You can install it via npm:

$ npm install browserless puppeteer --save

browserless is backed by puppeteer, so you need to install it as well.

You can use it next to puppeteer, puppeteer-core or puppeteer-firefox, interchangeably.

Usage

This is a full example showcasing all the browserless capabilities:

const createBrowser = require('browserless')
const termImg = require('term-img')

// First, create a browserless factory
// that it will keep a singleton process running
const browser = createBrowser()

// After that, you can create as many browser context
// as you need. The browser contexts won't share cookies/cache
// with other browser contexts.
const browserless = await browser.createContext()
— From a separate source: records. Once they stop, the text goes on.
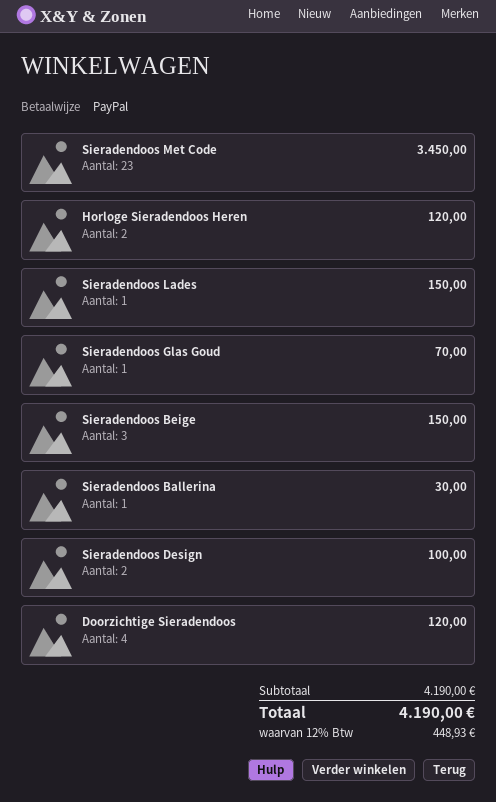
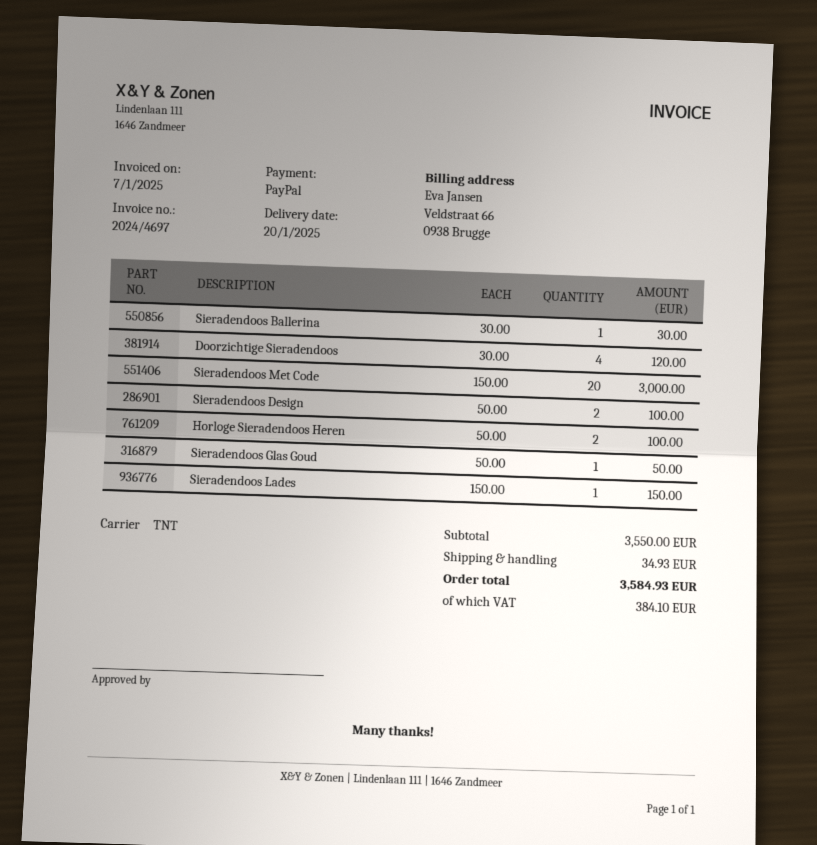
Sieradendoos Met Code: 23 for 3450.00 -> 20 for 3000.00
Horloge Sieradendoos Heren: 2 for 120.00 -> 2 for 100.00
Sieradendoos Glas Goud: 1 for 70.00 -> 1 for 50.00
Sieradendoos Beige: 3 for 150.00 -> none
subtotal: 4190.00 -> 3550.00
shipping: none -> 34.93
tax: 448.93 -> 384.10
total: 4190.00 -> 3584.93

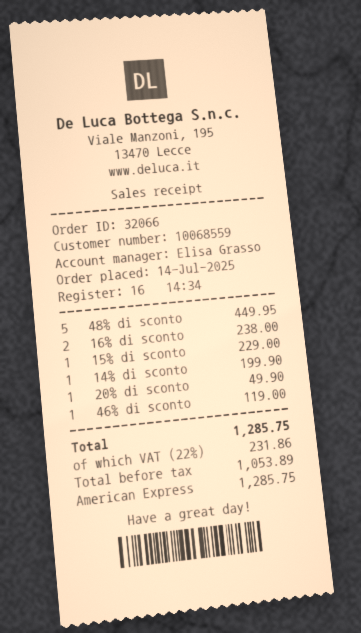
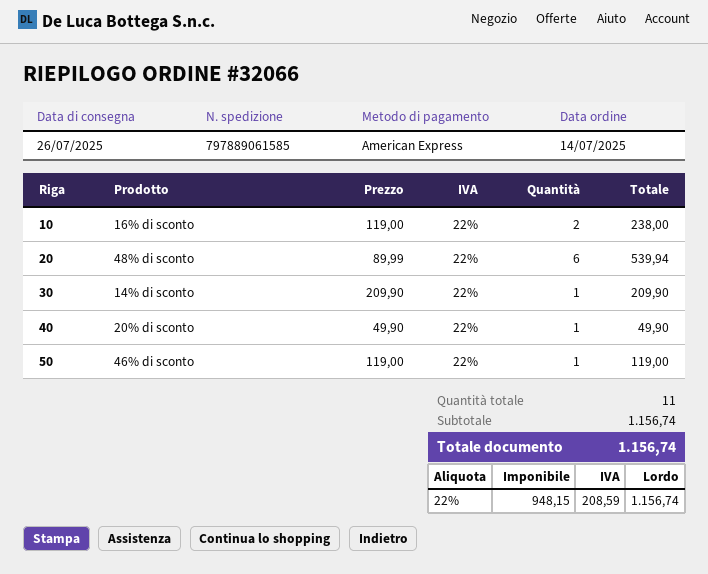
48% di sconto: 5 for 449.95 -> 6 for 539.94
15% di sconto: 1 for 229.00 -> none
14% di sconto: 1 for 199.90 -> 1 for 209.90
net: 1053.89 -> 948.15
tax: 22% = 231.86 -> 22% = 208.59
total: 1285.75 -> 1156.74

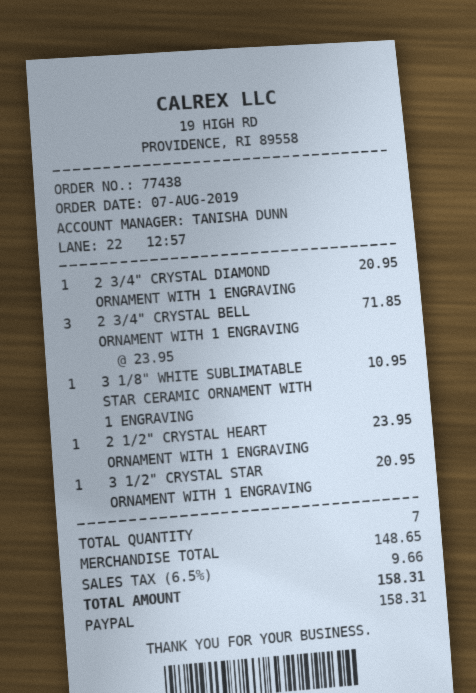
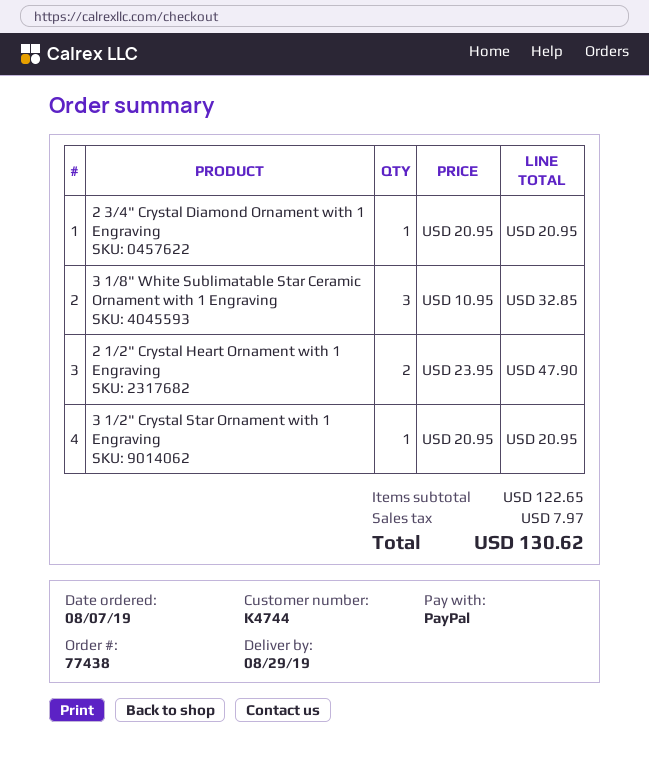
2 3/4" CRYSTAL BELL ORNAMENT WITH 1 ENGRAVING: 3 x 23.95 = 71.85 -> none
3 1/8" WHITE SUBLIMATABLE STAR CERAMIC ORNAMENT WITH 1 ENGRAVING: 1 x 10.95 = 10.95 -> 3 x 10.95 = 32.85
2 1/2" CRYSTAL HEART ORNAMENT WITH 1 ENGRAVING: 1 x 23.95 = 23.95 -> 2 x 23.95 = 47.90
subtotal: 148.65 -> 122.65
tax: 9.66 -> 7.97
total: 158.31 -> 130.62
// Perform the action you want, e.g., getting the HTML markup
const buffer = await browserless.screenshot('http://example.com', {
  device: 'iPhone 6'
})

console.log(termImg(buffer))

// After your task is done, destroy your browser context
await browserless.destroyContext()

// At the end, gracefully shutdown the browser process
await browser.close()

As you can see, browserless is implemented using a single browser process and creating/destroying specific browser contexts.

If you're already using puppeteer, you can upgrade to use browserless instead almost with no effort.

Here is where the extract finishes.